Getting people to pay for something they are used to getting for free is never easy. Part of the Government’s strategy is to try to convince people of the urgent need to invest heavily to secure the water supply, create jobs and improve the quality of services. Minister for the Environment Phil Hogan has warned that our leaky infrastructure isn’t sufficient to cater for expected increases in demand over the coming years.

He says some 2,000 jobs will be created through the three- year metering programme, while hundreds of millions of euro spent on infrastructural investment will sustain thousands of jobs in construction.
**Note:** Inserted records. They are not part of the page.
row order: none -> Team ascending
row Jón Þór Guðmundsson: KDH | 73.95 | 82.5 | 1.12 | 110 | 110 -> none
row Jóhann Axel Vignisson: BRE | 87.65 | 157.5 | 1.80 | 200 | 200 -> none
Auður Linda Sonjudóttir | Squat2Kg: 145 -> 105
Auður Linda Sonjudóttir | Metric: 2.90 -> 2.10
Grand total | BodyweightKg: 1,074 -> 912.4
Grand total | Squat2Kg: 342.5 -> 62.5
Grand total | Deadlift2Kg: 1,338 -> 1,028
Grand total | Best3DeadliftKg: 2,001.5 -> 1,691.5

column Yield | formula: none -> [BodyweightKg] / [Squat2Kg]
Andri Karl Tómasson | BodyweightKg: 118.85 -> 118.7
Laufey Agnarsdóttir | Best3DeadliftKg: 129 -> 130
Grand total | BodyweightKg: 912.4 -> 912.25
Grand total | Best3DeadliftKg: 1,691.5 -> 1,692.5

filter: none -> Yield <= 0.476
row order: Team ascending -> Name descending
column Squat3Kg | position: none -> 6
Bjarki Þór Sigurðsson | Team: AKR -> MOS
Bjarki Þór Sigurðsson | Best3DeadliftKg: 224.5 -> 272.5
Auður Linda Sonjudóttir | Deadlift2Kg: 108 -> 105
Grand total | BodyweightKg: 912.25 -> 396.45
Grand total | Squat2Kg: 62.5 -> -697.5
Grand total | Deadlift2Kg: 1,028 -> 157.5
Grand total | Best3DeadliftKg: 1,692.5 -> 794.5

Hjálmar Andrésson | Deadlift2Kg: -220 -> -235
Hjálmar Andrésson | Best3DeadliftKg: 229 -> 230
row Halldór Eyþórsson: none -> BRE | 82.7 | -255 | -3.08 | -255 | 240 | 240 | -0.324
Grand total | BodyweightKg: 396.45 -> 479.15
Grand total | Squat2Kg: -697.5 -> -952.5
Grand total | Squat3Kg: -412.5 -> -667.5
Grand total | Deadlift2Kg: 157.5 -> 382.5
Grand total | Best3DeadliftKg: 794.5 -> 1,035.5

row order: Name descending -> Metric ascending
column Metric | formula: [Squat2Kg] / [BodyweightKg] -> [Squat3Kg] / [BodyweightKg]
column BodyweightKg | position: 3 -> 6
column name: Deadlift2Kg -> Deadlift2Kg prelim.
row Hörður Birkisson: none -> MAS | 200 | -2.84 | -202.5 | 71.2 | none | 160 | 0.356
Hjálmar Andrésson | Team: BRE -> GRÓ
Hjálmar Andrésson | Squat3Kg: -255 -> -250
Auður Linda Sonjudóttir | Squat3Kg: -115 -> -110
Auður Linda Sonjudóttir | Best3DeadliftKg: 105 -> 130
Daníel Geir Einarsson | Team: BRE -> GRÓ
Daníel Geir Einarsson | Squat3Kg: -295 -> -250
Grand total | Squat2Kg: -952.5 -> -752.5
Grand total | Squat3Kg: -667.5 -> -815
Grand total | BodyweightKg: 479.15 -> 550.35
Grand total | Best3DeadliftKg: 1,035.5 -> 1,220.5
Then there’s the argument that a secure supply of water will become increasingly valuable in attracting industry here. “For our citizens, security of supply will be welcome in the face of those new pressures to supply from population, economic recovery and climate change mentioned earlier,” he said recently.

But many of these arguments are likely to wash over a weary public. This is because, in addition to the cost, there are hidden depths to water charges which won’t make it easy to sell the idea of paying for water.

Many homes will not have water meters when the charges come into force in 2015. This will mean paying an “assessed charge” based on what comparable homes with water meters are paying. This, inevitably, will give rise to anomalies and is hardly ideal for a charging system based on “pay per use”.

And there are many homes, such as apartments, which will never, realistically, be metered. They, too, will pay this charge.

In addition, no matter how little water you use, householders face paying for the installation of water meters over time in the face of a standing fee, similar to that in place for electricity.

The Government’s legislation to pave the way for charging will ease the burden for the most vulnerable.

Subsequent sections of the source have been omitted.